![]() |
Pohon Cemara Udang di Pantai Goa Cemara |
Kabupaten Bantul merupakan salah satu dari tiga
kabupaten di DIY yang memiliki keistimewaan bentang alam berupa perbatasan
dengan Samudera Hindia di sebelah selatan. Dengan keadaan geografis semacam
ini, tak heran bila Bantul memiliki banyak oyek dan daya tarik wisata (ODTW) berupa
pantai. Hingga saat ini menurut data dari Dinas Pariwisata Kabupaten Bantul
tercatat ada 9 pantai yang termasuk dalam ODTW alam di Bantul. Pantai-pantai
tersebut antara lain Parangtritis, Parangkusuma, Depok, Samas, Pandansari/Patihan,
Goa Cemara, Pandansimo, Kwaru, dan terakhir Pantai Baru.
Berbeda
dengan kabupaten tetangga, Gunung Kidul yang kini sedang naik daun karena
wisata pantai pasir putihnya, pantai di Bantul secara estetis sebenarnya tidak
istimewa. Pun banyak resiko yang membahayakan pengunjung bila mandi di pantai. Karena berbatasan
langsung dengan samudera luas dan tak ada bentang alam penahan gelombang,
pantai-pantai di Bantul sebenarnya tidak direkomendasikan untuk kegiatan
berenang atau sekedar berendam di air laut. Di pantai Parangtritis misalnya
terkenal karena ombaknya yang ganas dan adanya palung laut di dekat pantai.

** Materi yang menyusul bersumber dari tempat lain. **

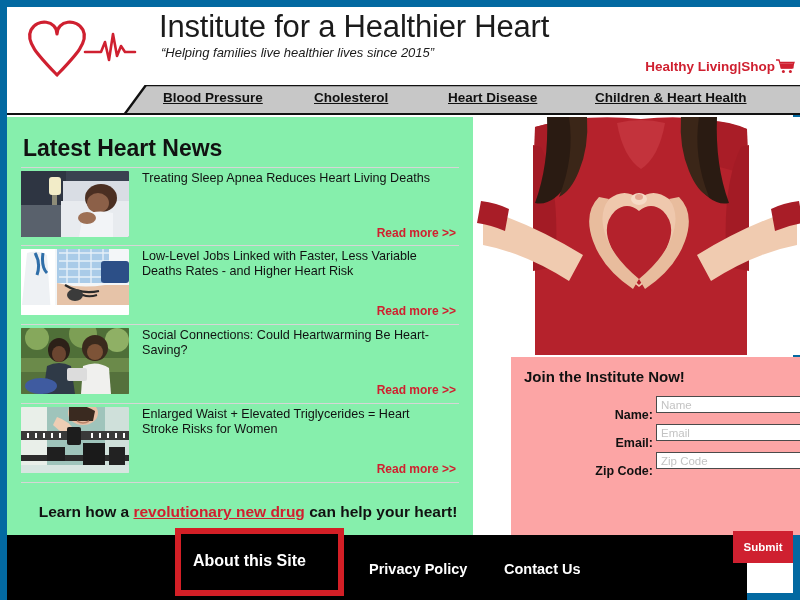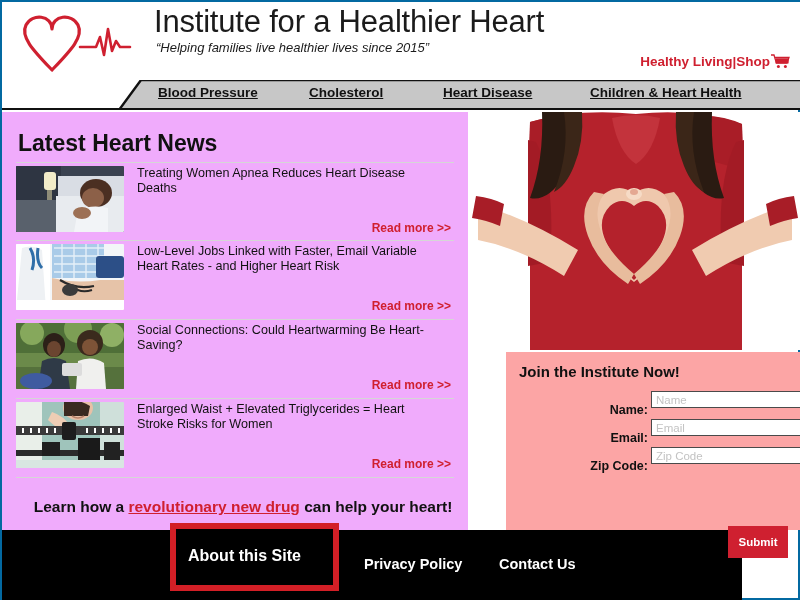"Institute for a Healthier Heart" #page { border: 2px solid #0369a1 -> 7px solid #0369a1 }
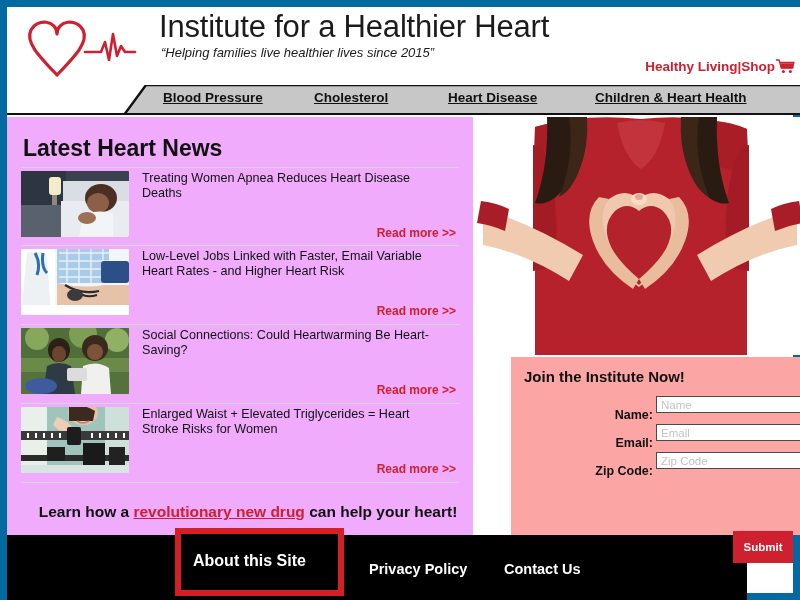"Latest Heart News" .newscol { background: #f0abfc -> #86efac }
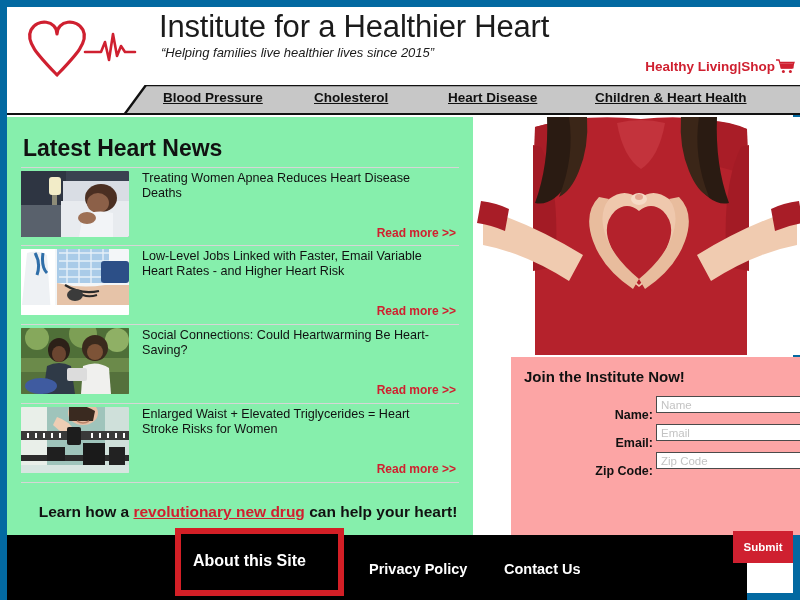"Treating Women Apnea Reduces Heart" div.news-title { text: Women Apnea Reduces Heart Disease -> Sleep Apnea Reduces Heart Living }
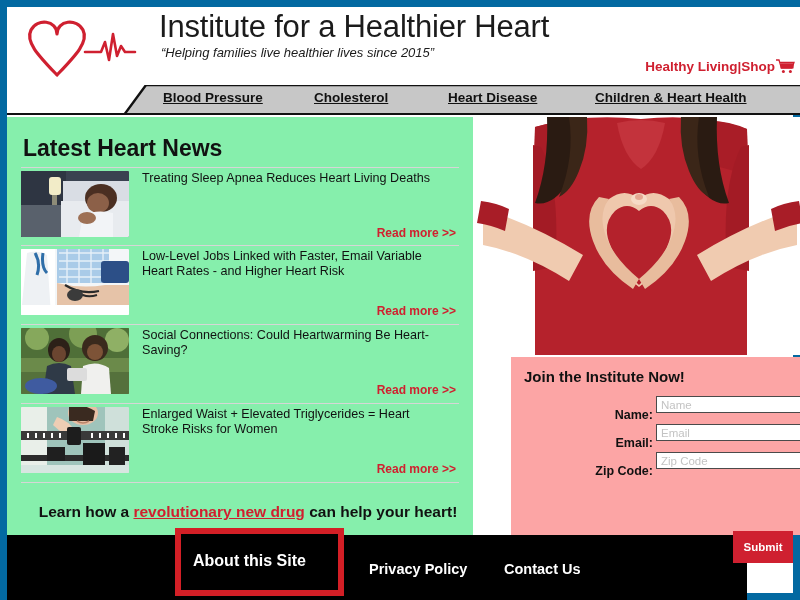"Low-Level Jobs Linked with Faster," div.news-title { text: Email Variable Heart -> Less Variable Deaths }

Ombak pantai Parangtritis hingga saat ini telah menelan banyak korban jiwa.
Sedangkan pantai-pantai di sebelah barat mulai dari Depok dan Samas kontur
pantainya cenderung curam, ombaknya pun dalam kategori berbahaya sehingga ada
larangan untuk berenang di pantai. Lantas apa yang membuat pantai-pantai di
Bantul masih tetap dipadati pengunjung terutama di masa-masa liburan?
Bicara
tentang pantai di Bantul, tentu benak orang kebanyakan akan langsung tertuju ke
Parangtritis. Pantai ini memang yang paling masyur, dan tak hanya karena
keindahannya, namun juga karena mitos tentang Ratu Laut Selatan yakni Nyi Roro
Kidul yang konon bermukim di laut lepas pantai ini. Jadi selain wisata alam,
pantai ini juga menawarkan wisata budaya berupa tempat peziarahan. Ke sebelah
barat ada pantai Depok yang sukses karena berhasil mengembangkan paket wisata
bahari berupa wisata pantai dan kuliner laut. Di sini pengunjung tak hanya
disuguhi hamparan laut, namun juga berkesempatan menyaksikan perahu-perahu
nelayan berlabuh dengan hasil tangkapannya, berbelanja hasil laut segar di
tempat pelelangan ikan, juga menikmati olahan hasil laut di rumah-rumah makan
yang bertebaran di area pantai.
Kemasyuran
dua pantai yang telah disebutkan di atas, terutama Parangtritis, hingga
sekarang masih menjadi ikon wisata Kabupaten Bantul. Maka dari itu, untuk
menandingi kesuksesan Parangtritis sebagai daya tarik wisata pantai tampaknya
sedikit mustahil dicapai pantai-pantai di Bantul lainnya. Namun anggapan itu
agaknya bisa dipatahkan. Kawasan pesisir sebelah barat Bantul sejak akhir
dekade lalu mulai dihidupkan oleh sektor pariwisata. Pantai-pantai di sebelah
barat Pantai Samas mulai dikenal namanya. Sekarang setidaknya telah dikenal tiga
pantai yakni Pantai Kuwaru, Pantai Goa Cemara, dan Pantai Baru. Kemunculan
ketiga pantai tersebut sebagai objek wisata tak lepas dari peran besar
masyarakat sekitar.
Dalam
tulisan ini saya akan memaparkan mengenai pengambangan pariwisata khususnya
Pantai Goa Cemara sebagai salah satu contoh keberhasilan pariwisata berbasis
masyarakat. Karena salah satu indikator pariwisata yang berkelanjutan atau sustainable tourism adalah derajat
penerimaan masyarakat terhadap adanya objek atau daya tarik wisata tersebut.
Salah
satu alasan paling penting mengapa pariwisata penting bagi Indonesia karena
menurut pakar, sekarang pariwisata adalah alat yang efektif dalam pengembangan
ekonomi lokal. Inilah yang coba saya buktikan dengan memotret kawasan wisata
Pantai Goa Cemara. Komponen pengembangan pariwisata yang paling penting adalah
masyarakat lokal. Ini sesuai dengan paradigma sustainable tourism yang sebagai kritik terhadap mass tourism. Mass tourism adalah jenis wisata konvensional yang mengandalkan daya tarik populer seperti sea, sand, sun. Uniknya, di kawasan
wisata Pantai Goa Cemara sepertinya paradigma sustainable tourism masih bisa berdamai dangan sistem mass tourism di satu sisi.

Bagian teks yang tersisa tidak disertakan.